Output the data verbatim, minus the images.

[Web interface edit records]

_ _ _ _

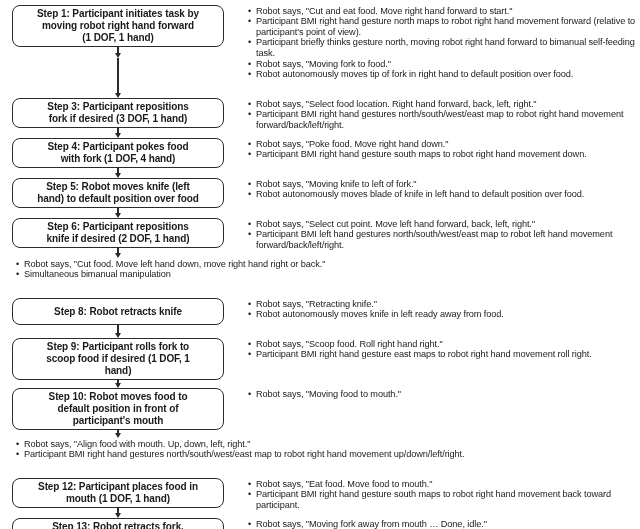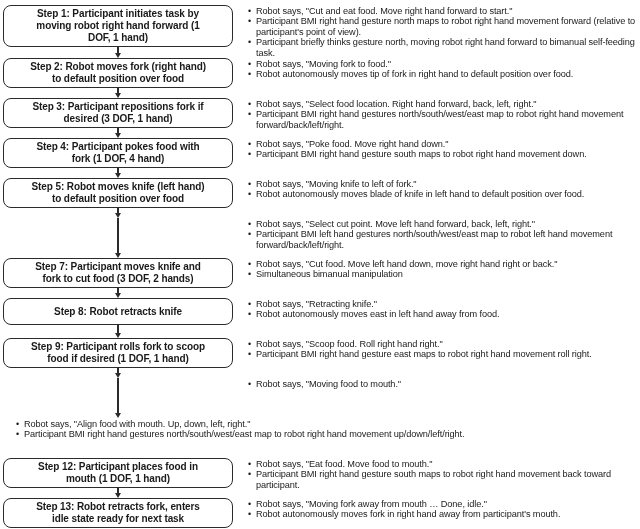"Step 1: Participant initiates task" .box { width: 230px -> 212px }
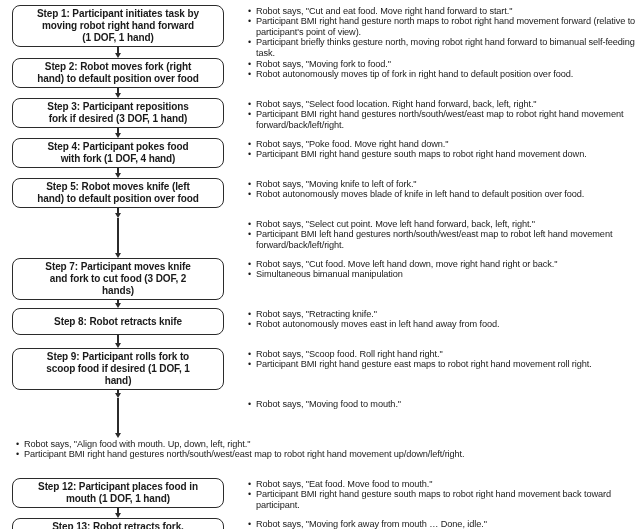"Step 2: Robot moves fork" div.box { html: <div> <span>Step 2: Robot moves fork (right hand) to default position over food</span> </div> -> none }
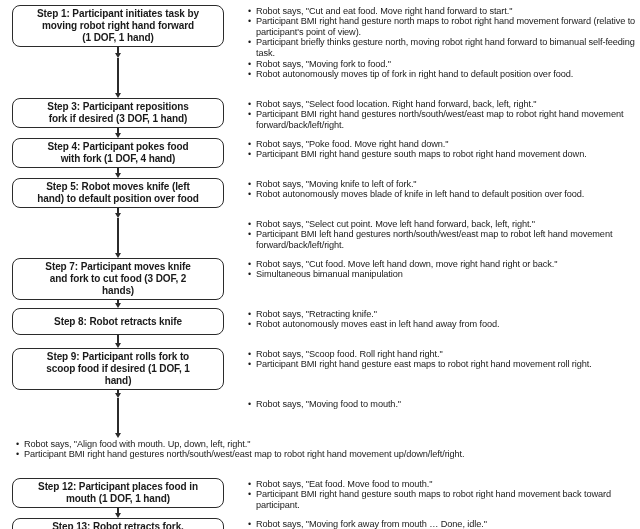"Step 6: Participant repositions knife" div.box { html: none -> <div> <span>Step 6: Participant repositions knife if desired (2 DOF, 1 hand)</span> </div> }
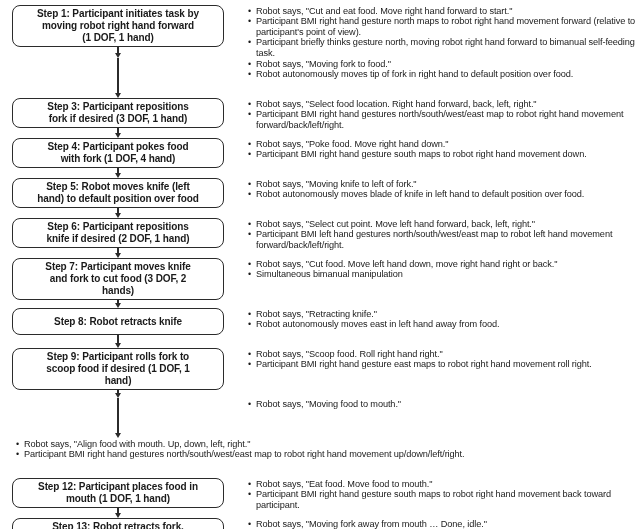"Step 7: Participant moves knife" div.left { html: <div> <div> <span>Step 7: Participant moves knife and fork to cut food (3 DOF, 2 hands)</span> </div> <div> <div></div> <div></div> </div> </div> -> none }
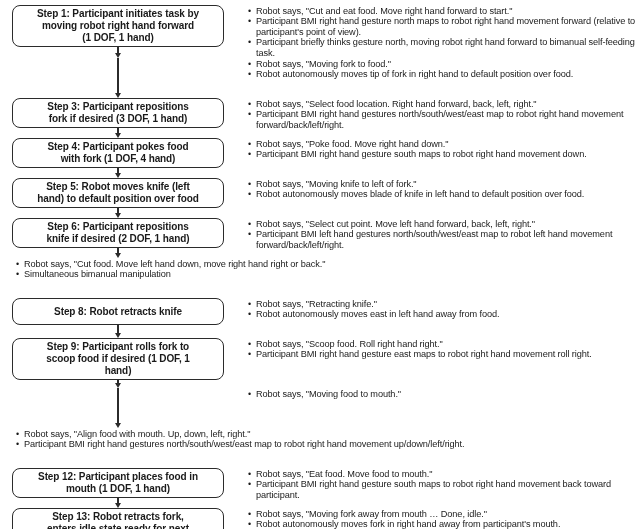"Robot autonomously moves east in" li { text: east in left hand -> knife in left ready }
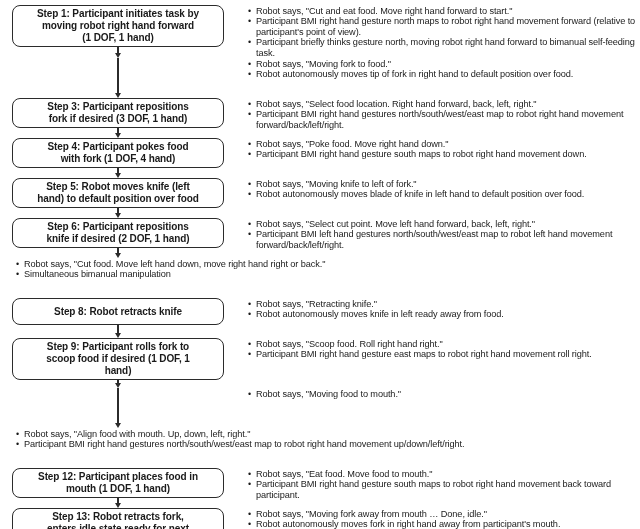"Step 10: Robot moves food" div.box { html: none -> <div> <span>Step 10: Robot moves food to default position in front of participant's mouth</span> </div> }
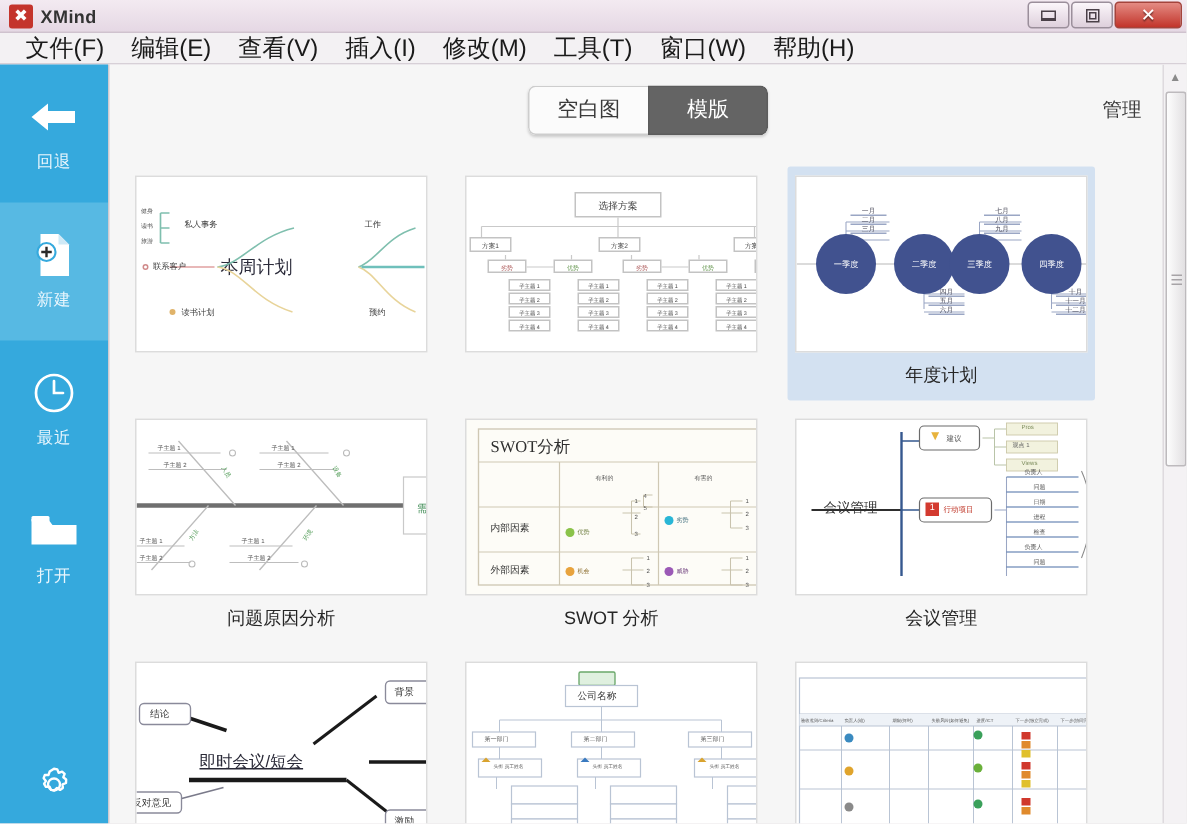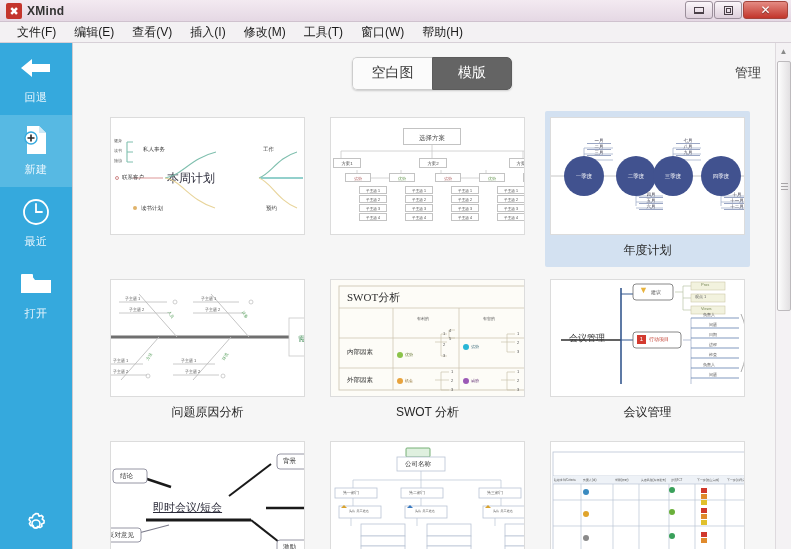"文件(F)" .menu-item { font-size: 12px -> 16px }
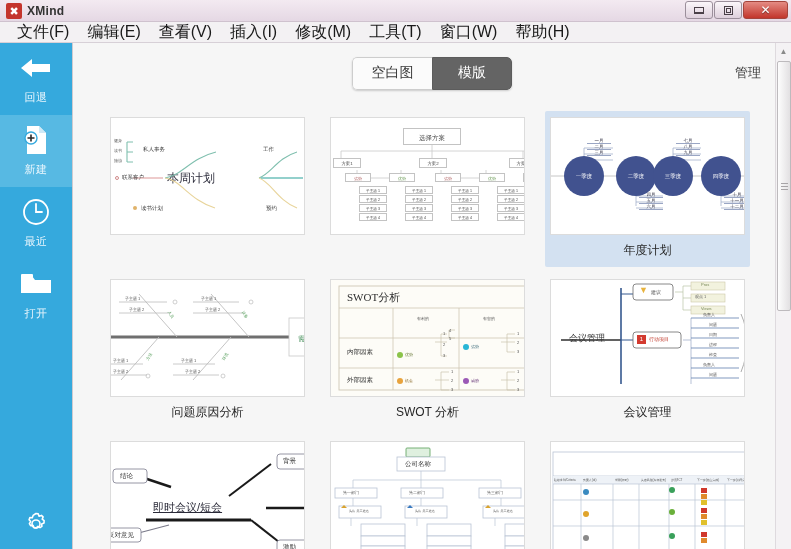"回退" .sb-item { height: 72px -> 92px }
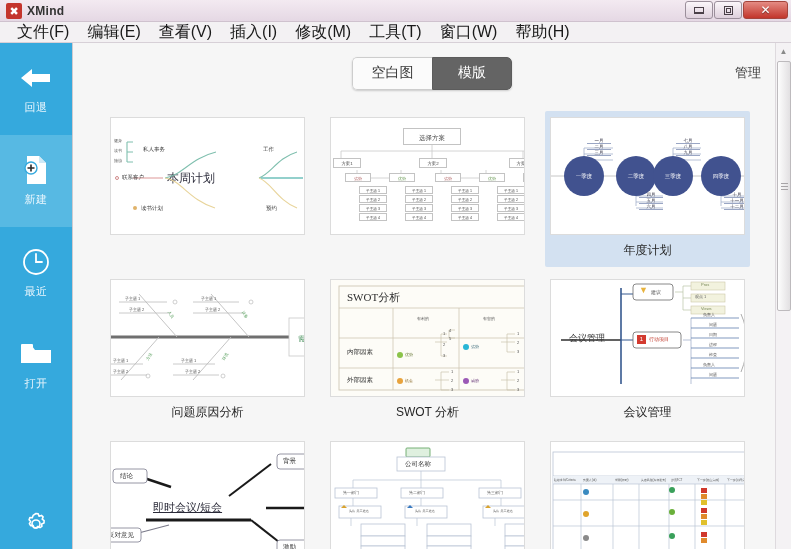"本周计划" .gallery { padding: 8px 26px 0 32px -> 8px 26px 0 12px }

_ _ _ _

▸ **Output of the task**:
"Step 1: Participant initiates task" .box { width: 230px -> 212px }
"Step 2: Robot moves fork" div.box { html: <div> <span>Step 2: Robot moves fork (right hand) to default position over food</span> </div> -> none }
"Step 6: Participant repositions knife" div.box { html: none -> <div> <span>Step 6: Participant repositions knife if desired (2 DOF, 1 hand)</span> </div> }
"Step 7: Participant moves knife" div.left { html: <div> <div> <span>Step 7: Participant moves knife and fork to cut food (3 DOF, 2 hands)</span> </div> <div> <div></div> <div></div> </div> </div> -> none }
"Robot autonomously moves east in" li { text: east in left hand -> knife in left ready }
"Step 10: Robot moves food" div.box { html: none -> <div> <span>Step 10: Robot moves food to default position in front of participant's mouth</span> </div> }
"文件(F)" .menu-item { font-size: 12px -> 16px }
"回退" .sb-item { height: 72px -> 92px }
"本周计划" .gallery { padding: 8px 26px 0 32px -> 8px 26px 0 12px }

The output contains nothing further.